# SnowBuster 724 Questions



## MassSnowblower (Oct 14, 2014)

Picked up a Simplicity Snow Buster 724 from a friend of mine that is in really good shape. I'm debating on selling it, has anyone ever used one of these? I'm more of an Ariens 10,000 series and SnowBird guy. The Snow Buster is the same one shown in the picture but its like new. I serviced it and it runs excellent with very low hours. Thanks


----------



## russkat (Feb 25, 2015)

I picked this one up in the fall of 2016 for well under 50 dollars from the original owner.
Always garaged and meticulously maintained.


















I used it once to demonstrate it while selling it in mid December last year.
It worked well, but not the easiest machine to handle.
I sold it for $225.00, I think mainly due to the condition, otherwise in average condition I probably would have been lucky to get $125.00


----------



## MassSnowblower (Oct 14, 2014)

Thank you ruskat. I might pull the 7hp Tecumseh off of the one I got because its like new and figure out what to do with the rest of it.
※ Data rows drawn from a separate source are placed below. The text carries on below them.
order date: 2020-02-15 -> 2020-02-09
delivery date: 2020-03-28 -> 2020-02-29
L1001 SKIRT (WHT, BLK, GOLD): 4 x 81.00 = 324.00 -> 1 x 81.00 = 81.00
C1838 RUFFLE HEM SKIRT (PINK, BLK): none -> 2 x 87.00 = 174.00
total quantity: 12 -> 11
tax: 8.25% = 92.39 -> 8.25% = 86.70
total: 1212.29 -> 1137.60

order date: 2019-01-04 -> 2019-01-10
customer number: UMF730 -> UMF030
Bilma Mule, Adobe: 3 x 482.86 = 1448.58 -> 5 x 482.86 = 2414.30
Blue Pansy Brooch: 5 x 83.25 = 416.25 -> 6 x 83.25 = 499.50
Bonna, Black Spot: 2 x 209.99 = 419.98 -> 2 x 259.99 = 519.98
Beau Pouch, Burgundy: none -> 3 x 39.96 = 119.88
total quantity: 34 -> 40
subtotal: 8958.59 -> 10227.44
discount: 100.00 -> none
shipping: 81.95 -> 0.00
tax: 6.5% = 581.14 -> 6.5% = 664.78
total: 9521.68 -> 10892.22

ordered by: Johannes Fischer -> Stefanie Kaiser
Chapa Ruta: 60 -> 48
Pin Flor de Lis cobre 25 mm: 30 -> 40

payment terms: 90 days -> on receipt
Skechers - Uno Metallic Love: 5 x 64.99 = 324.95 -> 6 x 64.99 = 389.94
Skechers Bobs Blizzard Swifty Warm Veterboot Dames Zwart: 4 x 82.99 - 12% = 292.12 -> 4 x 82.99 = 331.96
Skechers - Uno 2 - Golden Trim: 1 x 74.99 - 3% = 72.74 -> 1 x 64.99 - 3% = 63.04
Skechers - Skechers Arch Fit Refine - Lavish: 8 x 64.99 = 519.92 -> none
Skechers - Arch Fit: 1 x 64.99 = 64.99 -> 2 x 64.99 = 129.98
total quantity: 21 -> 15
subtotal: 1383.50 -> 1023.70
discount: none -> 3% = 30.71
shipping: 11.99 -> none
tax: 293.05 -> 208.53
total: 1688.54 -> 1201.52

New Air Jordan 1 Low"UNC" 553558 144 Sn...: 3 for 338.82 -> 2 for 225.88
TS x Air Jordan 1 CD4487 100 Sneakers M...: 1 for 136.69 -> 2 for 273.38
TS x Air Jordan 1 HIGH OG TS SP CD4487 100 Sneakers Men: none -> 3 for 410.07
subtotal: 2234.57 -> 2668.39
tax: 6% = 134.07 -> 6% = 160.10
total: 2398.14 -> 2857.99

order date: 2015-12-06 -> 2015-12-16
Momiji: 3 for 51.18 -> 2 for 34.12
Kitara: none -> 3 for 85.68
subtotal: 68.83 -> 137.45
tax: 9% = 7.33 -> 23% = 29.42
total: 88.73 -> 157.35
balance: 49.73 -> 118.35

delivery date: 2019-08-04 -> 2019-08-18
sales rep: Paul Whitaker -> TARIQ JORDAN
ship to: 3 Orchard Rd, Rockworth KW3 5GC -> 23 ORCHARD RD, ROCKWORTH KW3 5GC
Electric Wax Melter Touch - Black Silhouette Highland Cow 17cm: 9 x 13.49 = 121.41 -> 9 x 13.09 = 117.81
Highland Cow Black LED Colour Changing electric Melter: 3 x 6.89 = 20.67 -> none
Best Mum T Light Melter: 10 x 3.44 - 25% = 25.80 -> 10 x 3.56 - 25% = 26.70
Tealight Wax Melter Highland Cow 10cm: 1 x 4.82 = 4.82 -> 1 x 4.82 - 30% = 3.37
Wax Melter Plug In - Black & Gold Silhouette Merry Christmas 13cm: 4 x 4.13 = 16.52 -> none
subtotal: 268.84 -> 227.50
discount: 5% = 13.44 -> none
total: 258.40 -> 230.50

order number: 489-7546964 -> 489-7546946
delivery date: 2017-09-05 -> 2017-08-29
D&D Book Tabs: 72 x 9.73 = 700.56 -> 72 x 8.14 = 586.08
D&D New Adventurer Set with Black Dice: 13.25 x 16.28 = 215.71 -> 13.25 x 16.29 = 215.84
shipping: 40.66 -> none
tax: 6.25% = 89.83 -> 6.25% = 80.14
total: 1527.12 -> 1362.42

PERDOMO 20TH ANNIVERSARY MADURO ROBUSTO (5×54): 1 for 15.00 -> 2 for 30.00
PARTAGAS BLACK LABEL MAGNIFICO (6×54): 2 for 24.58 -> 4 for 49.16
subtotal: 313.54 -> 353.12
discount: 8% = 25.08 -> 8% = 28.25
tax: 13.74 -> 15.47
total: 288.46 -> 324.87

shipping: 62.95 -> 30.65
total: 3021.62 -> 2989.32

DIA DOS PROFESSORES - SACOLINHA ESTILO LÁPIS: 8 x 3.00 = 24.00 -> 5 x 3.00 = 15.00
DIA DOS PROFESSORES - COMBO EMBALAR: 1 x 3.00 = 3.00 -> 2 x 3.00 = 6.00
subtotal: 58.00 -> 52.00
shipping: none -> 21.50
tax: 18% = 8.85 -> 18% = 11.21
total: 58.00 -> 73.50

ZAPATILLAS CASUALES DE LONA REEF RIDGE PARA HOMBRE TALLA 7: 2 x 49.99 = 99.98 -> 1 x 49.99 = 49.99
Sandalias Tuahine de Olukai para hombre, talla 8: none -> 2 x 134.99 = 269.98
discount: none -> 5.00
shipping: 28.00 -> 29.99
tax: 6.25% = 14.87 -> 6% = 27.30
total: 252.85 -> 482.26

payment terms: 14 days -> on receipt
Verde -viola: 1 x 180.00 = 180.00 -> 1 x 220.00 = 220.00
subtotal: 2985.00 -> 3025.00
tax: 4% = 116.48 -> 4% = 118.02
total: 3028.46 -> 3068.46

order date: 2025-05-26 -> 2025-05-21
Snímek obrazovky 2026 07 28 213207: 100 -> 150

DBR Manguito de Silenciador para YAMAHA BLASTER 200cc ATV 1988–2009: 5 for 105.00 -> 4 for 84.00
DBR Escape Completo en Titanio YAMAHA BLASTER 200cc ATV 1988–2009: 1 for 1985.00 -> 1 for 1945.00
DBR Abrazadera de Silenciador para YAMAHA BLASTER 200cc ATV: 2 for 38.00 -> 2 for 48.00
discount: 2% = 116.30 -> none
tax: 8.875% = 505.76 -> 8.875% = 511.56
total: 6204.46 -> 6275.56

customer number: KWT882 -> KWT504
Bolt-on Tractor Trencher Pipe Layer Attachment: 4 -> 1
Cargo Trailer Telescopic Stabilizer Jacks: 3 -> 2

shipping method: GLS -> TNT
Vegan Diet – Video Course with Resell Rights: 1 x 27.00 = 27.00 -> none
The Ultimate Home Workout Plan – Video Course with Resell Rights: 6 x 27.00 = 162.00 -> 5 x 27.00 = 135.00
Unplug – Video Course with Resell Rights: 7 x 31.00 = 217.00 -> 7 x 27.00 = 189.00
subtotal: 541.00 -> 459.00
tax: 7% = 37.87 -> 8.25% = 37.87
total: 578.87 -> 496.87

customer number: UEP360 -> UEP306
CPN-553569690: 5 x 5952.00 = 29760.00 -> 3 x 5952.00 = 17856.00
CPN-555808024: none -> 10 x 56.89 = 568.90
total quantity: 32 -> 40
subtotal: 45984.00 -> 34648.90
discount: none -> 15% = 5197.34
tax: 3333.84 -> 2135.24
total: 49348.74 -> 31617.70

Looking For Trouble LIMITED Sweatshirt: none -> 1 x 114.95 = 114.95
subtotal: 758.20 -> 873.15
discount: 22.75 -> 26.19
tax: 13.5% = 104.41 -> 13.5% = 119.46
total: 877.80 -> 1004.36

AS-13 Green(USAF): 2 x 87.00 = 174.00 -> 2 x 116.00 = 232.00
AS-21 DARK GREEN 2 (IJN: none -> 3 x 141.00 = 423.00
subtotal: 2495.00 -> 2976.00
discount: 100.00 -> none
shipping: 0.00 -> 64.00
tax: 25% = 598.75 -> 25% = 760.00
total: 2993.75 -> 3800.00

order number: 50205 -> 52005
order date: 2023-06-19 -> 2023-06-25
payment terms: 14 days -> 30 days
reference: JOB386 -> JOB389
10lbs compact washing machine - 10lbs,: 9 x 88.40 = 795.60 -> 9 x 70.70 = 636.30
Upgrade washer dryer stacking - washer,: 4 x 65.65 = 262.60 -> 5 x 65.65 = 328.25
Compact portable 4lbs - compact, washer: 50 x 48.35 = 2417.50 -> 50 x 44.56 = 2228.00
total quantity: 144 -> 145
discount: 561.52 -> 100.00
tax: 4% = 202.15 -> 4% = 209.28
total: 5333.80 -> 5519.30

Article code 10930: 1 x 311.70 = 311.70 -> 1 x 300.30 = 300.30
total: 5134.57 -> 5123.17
It feels clunky moving it around and I imagine a lot of parts for it are NLA.


----------



## russkat (Feb 25, 2015)

MassSnowblower said:


> It feels clunky moving it around and I imagine a lot of parts for it are NLA.


That's the impression I got as well and with its unique design, I think you're probably right about many parts being NLA.


----------



## SimplicityAlan (Jan 7, 2014)

I’m interested in your 724 with or without the motor. I’ve repowered my 524 with a HF predator. Got tired of playing with the carb. And it throws like a champ.


----------



## [email protected] (Oct 13, 2017)

MassSnowblower said:


> Picked up a Simplicity Snow Buster 724 from a friend of mine that is in really good shape. I'm debating on selling it, has anyone ever used one of these? I'm more of an Ariens 10,000 series and SnowBird guy. The Snow Buster is the same one shown in the picture but its like new. I serviced it and it runs excellent with very low hours. Thanks


The wheels are on the wrong side, look at the tread.


----------



## guzzijohn (Mar 31, 2014)

A plus for that one is the inline impeller like the Bobcat's that don't slush up. I have a later S7 w conventional impeller that slushes up(I know-IMPELLER KIT!). I use the Bobcat due to lighter weight even though it is a bit harder turning due to length like your Simplicity..


----------



## iowa_state (Feb 10, 2018)

Anyone know where I can get a scraper blade for this model? Or a different manufacturer that would fit. I have a 524 but assume it's the same blade.


----------



## HCBPH (Mar 8, 2011)

iowa_state said:


> Anyone know where I can get a scraper blade for this model? Or a different manufacturer that would fit. I have a 524 but assume it's the same blade.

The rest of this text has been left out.